** Opening Data listing block **

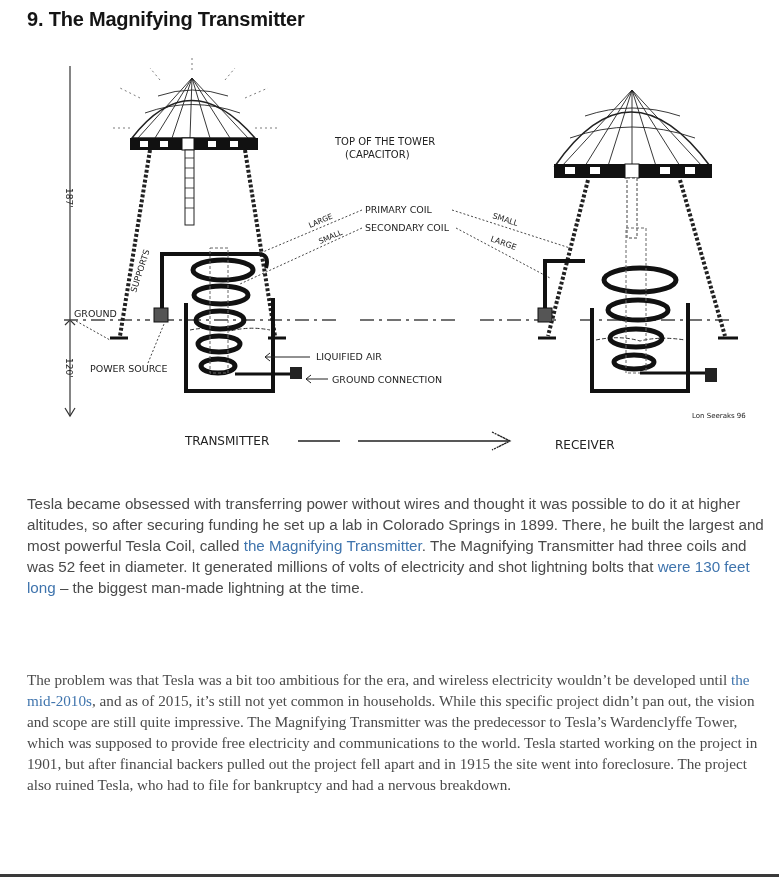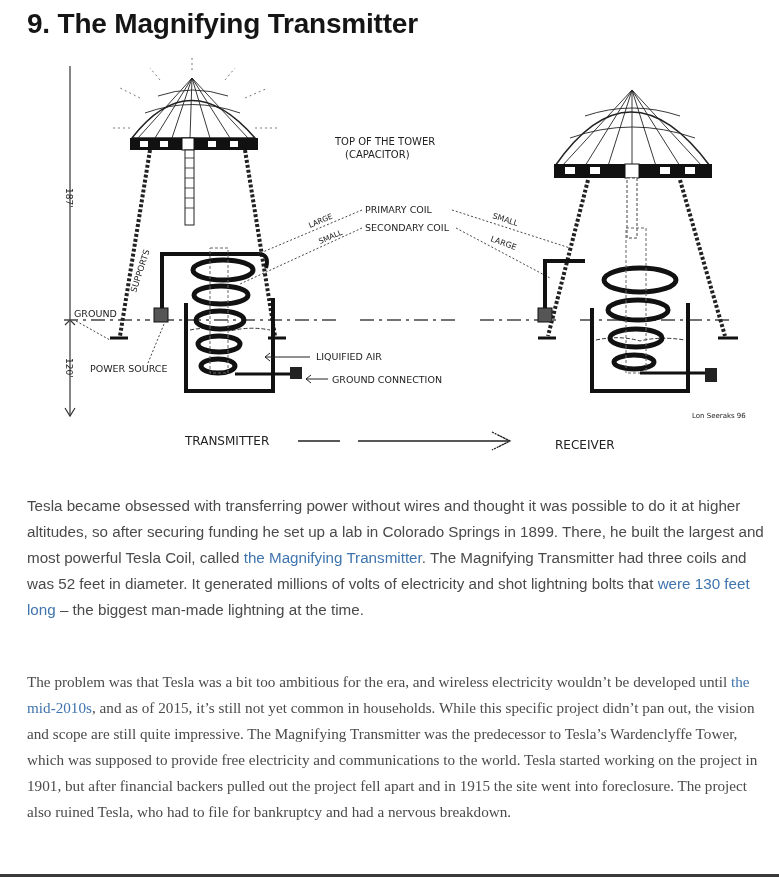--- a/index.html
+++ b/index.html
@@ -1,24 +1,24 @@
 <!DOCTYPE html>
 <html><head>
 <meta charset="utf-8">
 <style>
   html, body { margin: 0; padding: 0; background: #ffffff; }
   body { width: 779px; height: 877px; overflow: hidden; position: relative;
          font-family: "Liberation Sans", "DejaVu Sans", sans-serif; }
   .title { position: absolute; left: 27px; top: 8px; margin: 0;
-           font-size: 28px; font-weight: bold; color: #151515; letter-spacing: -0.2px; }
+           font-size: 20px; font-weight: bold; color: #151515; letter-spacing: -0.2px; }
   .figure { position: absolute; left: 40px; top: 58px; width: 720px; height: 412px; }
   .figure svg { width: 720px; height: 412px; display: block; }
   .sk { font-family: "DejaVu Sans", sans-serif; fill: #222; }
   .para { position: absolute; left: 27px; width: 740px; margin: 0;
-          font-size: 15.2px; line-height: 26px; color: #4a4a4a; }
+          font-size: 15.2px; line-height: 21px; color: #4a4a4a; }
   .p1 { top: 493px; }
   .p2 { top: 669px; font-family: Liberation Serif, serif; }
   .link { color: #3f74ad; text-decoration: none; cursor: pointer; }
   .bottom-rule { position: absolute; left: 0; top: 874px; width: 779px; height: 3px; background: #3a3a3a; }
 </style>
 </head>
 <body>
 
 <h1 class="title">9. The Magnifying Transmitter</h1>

** Closing Data listing block **
** Opening Data listing block **

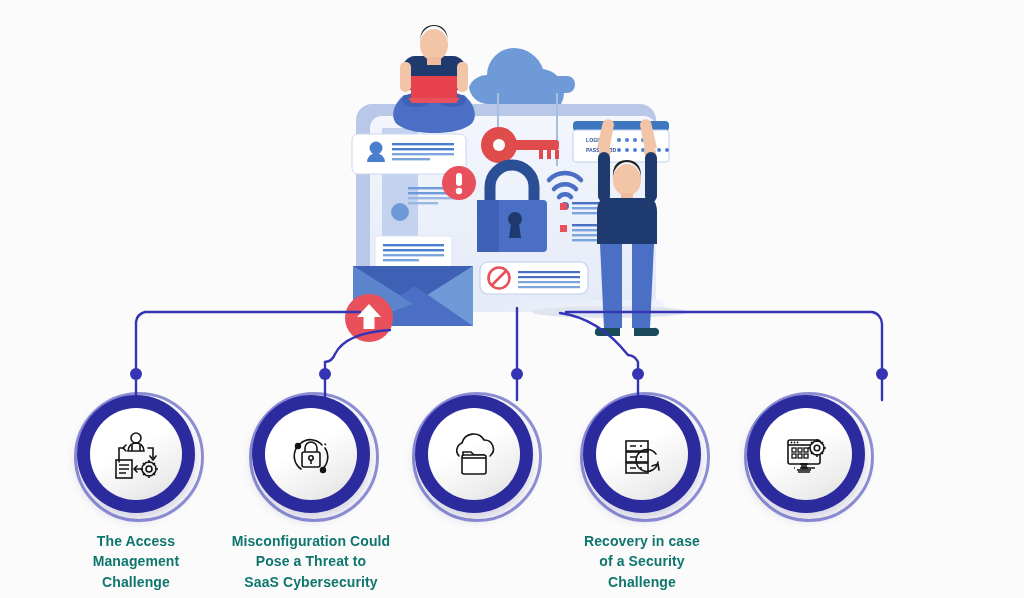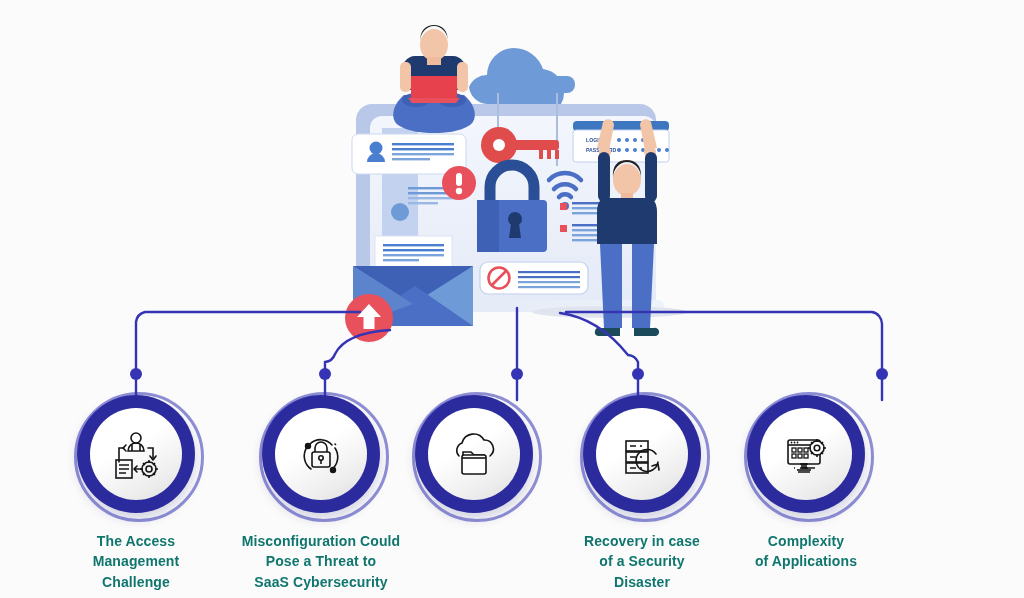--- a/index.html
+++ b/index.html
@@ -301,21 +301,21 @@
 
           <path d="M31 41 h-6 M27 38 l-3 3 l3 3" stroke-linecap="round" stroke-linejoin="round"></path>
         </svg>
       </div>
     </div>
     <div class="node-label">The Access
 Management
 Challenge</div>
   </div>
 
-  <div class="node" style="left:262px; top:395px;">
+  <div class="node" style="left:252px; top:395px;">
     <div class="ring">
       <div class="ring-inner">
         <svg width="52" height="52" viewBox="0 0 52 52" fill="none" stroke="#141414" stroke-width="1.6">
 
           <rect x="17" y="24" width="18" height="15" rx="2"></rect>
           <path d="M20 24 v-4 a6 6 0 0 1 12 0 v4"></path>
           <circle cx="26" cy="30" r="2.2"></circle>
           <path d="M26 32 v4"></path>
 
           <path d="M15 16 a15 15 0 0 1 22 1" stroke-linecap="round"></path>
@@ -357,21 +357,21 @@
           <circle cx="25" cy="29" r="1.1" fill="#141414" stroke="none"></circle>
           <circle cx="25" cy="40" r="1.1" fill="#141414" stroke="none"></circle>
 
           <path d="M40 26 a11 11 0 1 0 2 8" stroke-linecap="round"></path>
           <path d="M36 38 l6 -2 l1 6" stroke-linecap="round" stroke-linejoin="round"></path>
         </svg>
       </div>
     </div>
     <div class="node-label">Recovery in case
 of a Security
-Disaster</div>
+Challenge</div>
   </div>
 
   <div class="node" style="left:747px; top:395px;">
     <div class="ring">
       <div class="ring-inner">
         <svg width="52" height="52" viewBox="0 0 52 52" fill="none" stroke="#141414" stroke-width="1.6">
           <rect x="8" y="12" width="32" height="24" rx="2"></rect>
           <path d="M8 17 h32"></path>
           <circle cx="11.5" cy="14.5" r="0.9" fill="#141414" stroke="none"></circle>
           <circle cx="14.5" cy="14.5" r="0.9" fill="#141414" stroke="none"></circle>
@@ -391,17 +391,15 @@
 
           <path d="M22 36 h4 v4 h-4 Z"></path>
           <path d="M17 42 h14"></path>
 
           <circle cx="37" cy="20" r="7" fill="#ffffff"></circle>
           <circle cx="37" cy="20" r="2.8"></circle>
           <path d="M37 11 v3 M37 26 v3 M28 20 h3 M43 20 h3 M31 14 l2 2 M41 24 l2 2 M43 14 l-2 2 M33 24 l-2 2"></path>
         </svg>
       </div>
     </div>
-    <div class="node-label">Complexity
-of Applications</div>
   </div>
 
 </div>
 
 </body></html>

** Closing Data listing block **

» Task description
Where in the entries above does the word "none" appear? Copy each line that has it.

» Output of the task
   .link { color: #3f74ad; text-decoration: none; cursor: pointer; }
         <svg width="52" height="52" viewBox="0 0 52 52" fill="none" stroke="#141414" stroke-width="1.6">
           <circle cx="25" cy="29" r="1.1" fill="#141414" stroke="none"></circle>
           <circle cx="25" cy="40" r="1.1" fill="#141414" stroke="none"></circle>
         <svg width="52" height="52" viewBox="0 0 52 52" fill="none" stroke="#141414" stroke-width="1.6">
           <circle cx="11.5" cy="14.5" r="0.9" fill="#141414" stroke="none"></circle>
           <circle cx="14.5" cy="14.5" r="0.9" fill="#141414" stroke="none"></circle>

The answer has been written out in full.